(Before and after images)
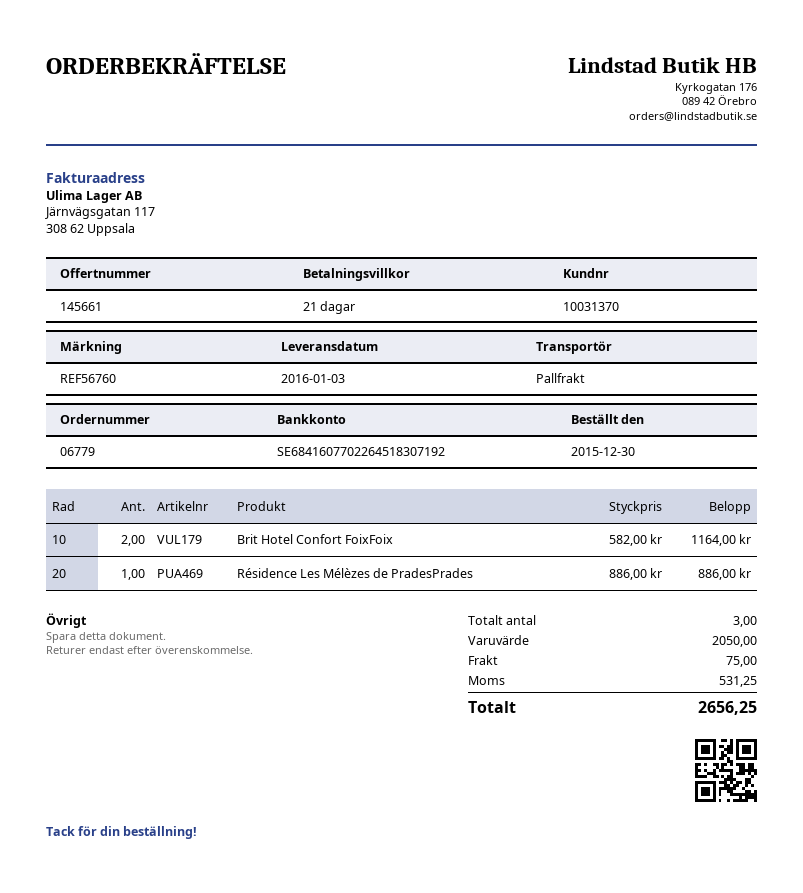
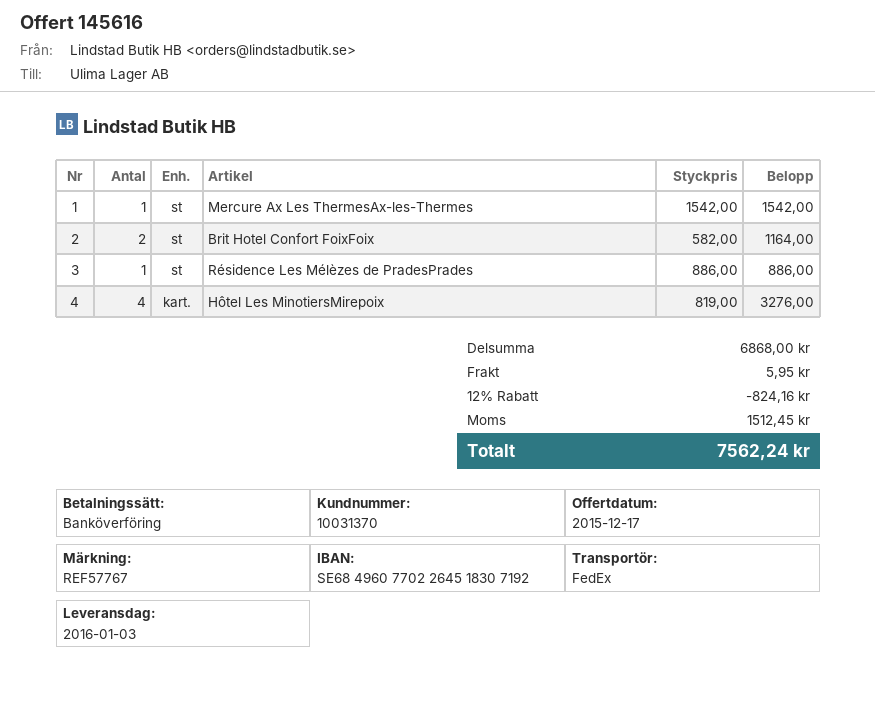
quote number: 145661 -> 145616
reference: REF56760 -> REF57767
bank account: SE6841607702264518307192 -> SE6849607702264518307192
shipping method: pallet freight -> FedEx
Mercure Ax Les ThermesAx-les-Thermes: none -> 1 x 1542.00 = 1542.00
Hôtel Les MinotiersMirepoix: none -> 4 x 819.00 = 3276.00
subtotal: 2050.00 -> 6868.00
discount: none -> 12% = 824.16
shipping: 75.00 -> 5.95
tax: 531.25 -> 1512.45
total: 2656.25 -> 7562.24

→ Problem details: Nothing but the text is wanted: repeat the data above exactly, without its images.

→ Solution:
quote number: 145661 -> 145616
reference: REF56760 -> REF57767
bank account: SE6841607702264518307192 -> SE6849607702264518307192
shipping method: pallet freight -> FedEx
Mercure Ax Les ThermesAx-les-Thermes: none -> 1 x 1542.00 = 1542.00
Hôtel Les MinotiersMirepoix: none -> 4 x 819.00 = 3276.00
subtotal: 2050.00 -> 6868.00
discount: none -> 12% = 824.16
shipping: 75.00 -> 5.95
tax: 531.25 -> 1512.45
total: 2656.25 -> 7562.24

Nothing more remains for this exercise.